Switzerland’s pension fund association, ASIP, representing 1500 schemes, opposes the referendum saying the security of the pension system would be endangered if the cut was not implemented.

Citing increasing life expectancy and financial market developments, Hanspeter Konrad, director of ASIP, says: “The referendum against the cut presents a danger to the stability of Pillar 2 and the pension system in general.” It is time, he said, to close the gap between expectations and reality.

Predicting the direction of the final vote is not easy.

Siegrist says: “It is a generational issue and depends who votes in greater force. If those in or close to retirement make up the majority, the rate cut will not happen. The older generation, for whom pensions are more pressing, is more likely to vote though. That is the danger of the referendum.”

If the cut is not voted through, the pressure on schemes will increase, creating a greater reliance on above-average returns to balance assets and liabilities.

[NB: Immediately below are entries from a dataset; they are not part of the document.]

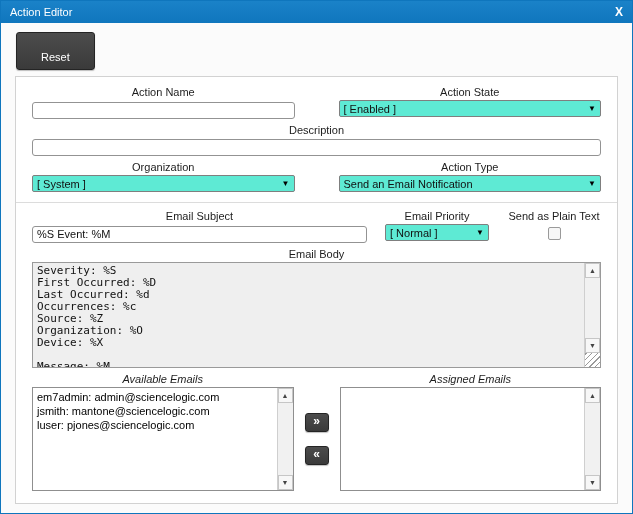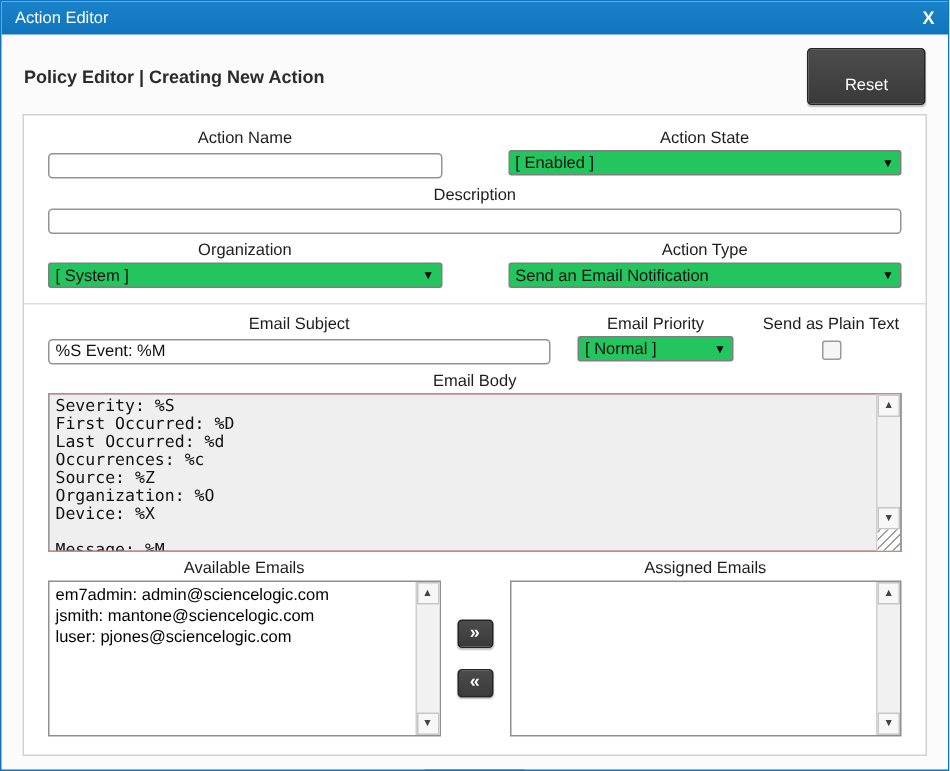"Policy Editor | Creating New" span.breadcrumb { html: <span>Policy Editor | Creating New Action</span> -> none }
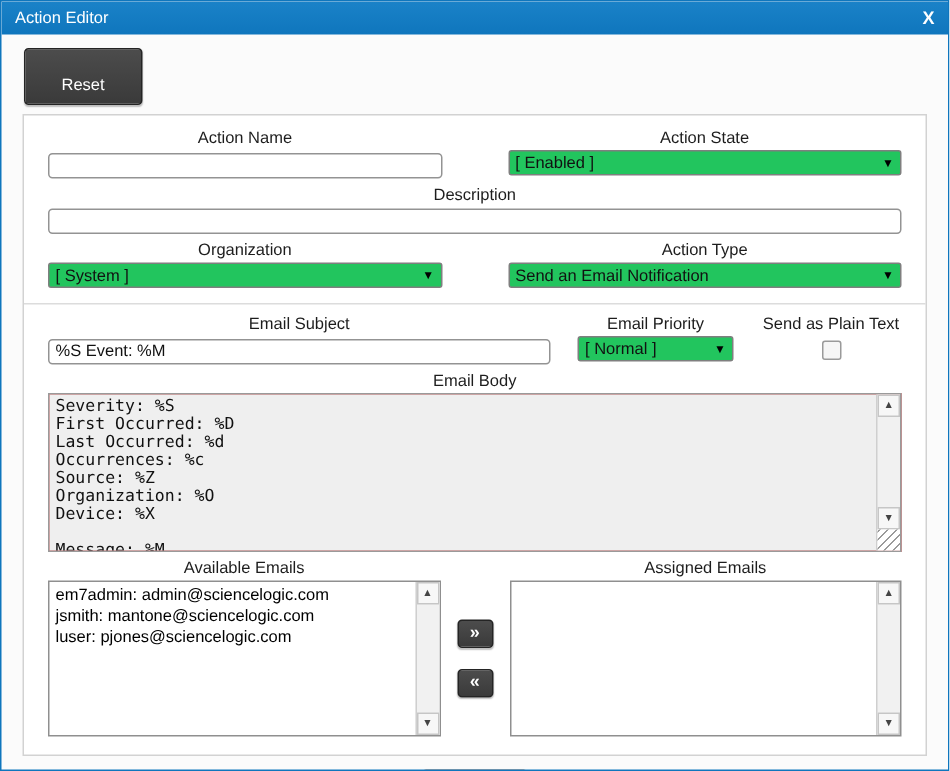"[ Enabled ]" .select { background: #22c55e -> #5eead4 }
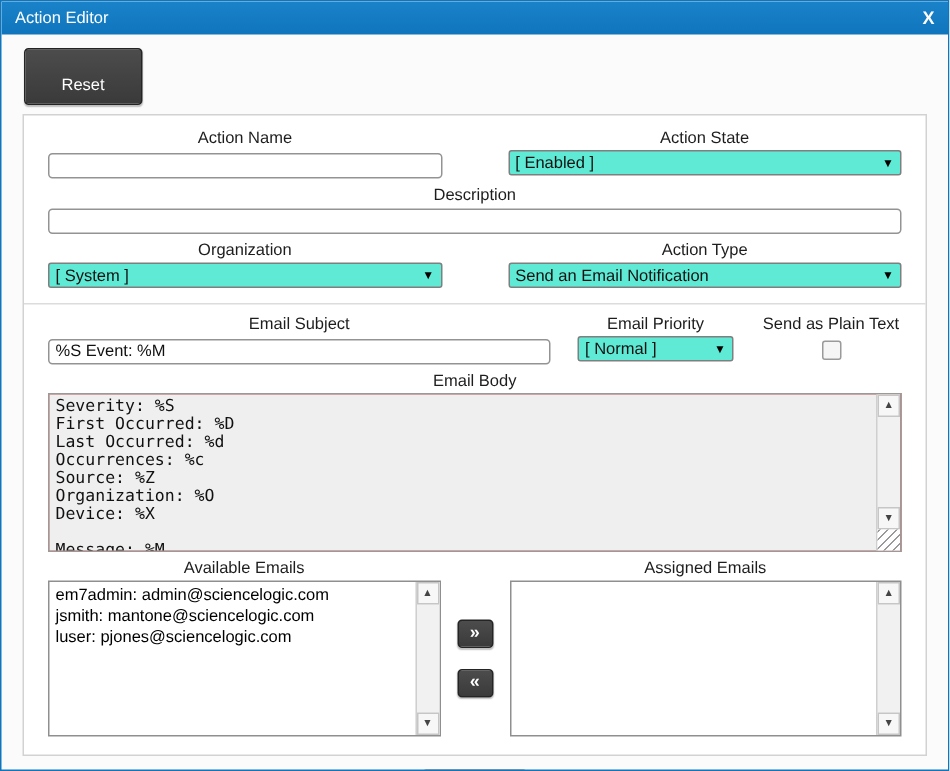"Available Emails" .lists-labels { font-style: none -> italic }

“If the cut is not accepted,” Lusenti says, “It will have a significant effect on the financial equilibrium of Switzerland’s pension funds, particularly for those granting benefits at or close to the minimum conversion rate. The actuarial difference caused by a non-adjustment will have to be made good through above average returns, putting further pressure on resources.”

Many schemes, however, face a dilemma as higher-risk asset classes require a greater degree of capital reserves as downside protection. During 2008, reserves have been significantly hit. Swisscanto believes the majority of schemes no longer have any value fluctuation reserves, limiting their capacity for risk accordingly.

Lusenti argues schemes need to have a broad exposure to riskier asset classes such as equity. “By investing only in bonds and real estate funding levels would never improve.”

Contrary to most Swiss schemes, the 100.1% covered Pension Fund of Credit Suisse Group (PKCS) increased portfolio risk during the first quarter of 2009, raising equities from 12% to 17% in March, and building up a credit portfolio to benefit from credit spreads.

While international equity markets gained approximately 6% in Swiss franc terms in March, bond markets remained virtually unchanged in Swiss franc terms, posting a performance of around 0.5%. PKCS posted a positive performance of 0.6% in March and overall performance for the year to March 31, 2009 of -1.2%.

According to the FSIO’s analysis, if equities and similar securities improved by 10% a year for three years, 40% of schemes would still be underfunded if they fail to implement recapitalisation measures. If markets fell 10% a year over the same period, 80% of schemes would face shortfalls.

These estimates strongly support a cut in the conversion ratio.

Siegrist says many schemes have already begun lowering benefits as the minimum legal conversion rate is only applicable to 50% of a pensioner’s total pot.

“Individual schemes set rates for the other 50% so the average total conversion rate is already around 6.6%,” Siegrist says. If the second cut fails, those with lower funding ratios will be harder hit.

“It could spell trouble for the future,” he warns, adding many schemes could face significantly worse funding ratios from corporate restructuring in coming months.

As employees depart, pension entitlements are transferred to the new employer’s scheme. “If the proportion of leaving employees gets high enough, schemes could be forced to partially liquidate,” Siegrist says. Any underfunding would then be split between exiting and insured members, leaving remaining employees worse off.

Partial liquidation is legally required if 5% of a scheme’s capital leaves or the workforce declines 10%. “This could become a problem for quite a few schemes, especially those vulnerable to the current economic crisis such as exporters” Siegrist says.

“This process is just beginning,” he continues. “It is crucial that even schemes with between 95% - 100% funding consider what recapitalisation measures could be implemented if things deteriorate.”

Lusenti concludes: “Schemes have to accept the world is different and short-term returns will not be like recent years. Assets alone cannot solve the problem. Liabilities also require close scrutiny in terms of provision levels and whether they can be reduced. Cutting the minimum conversion rate is crucial for the stability of the Swiss pension system.”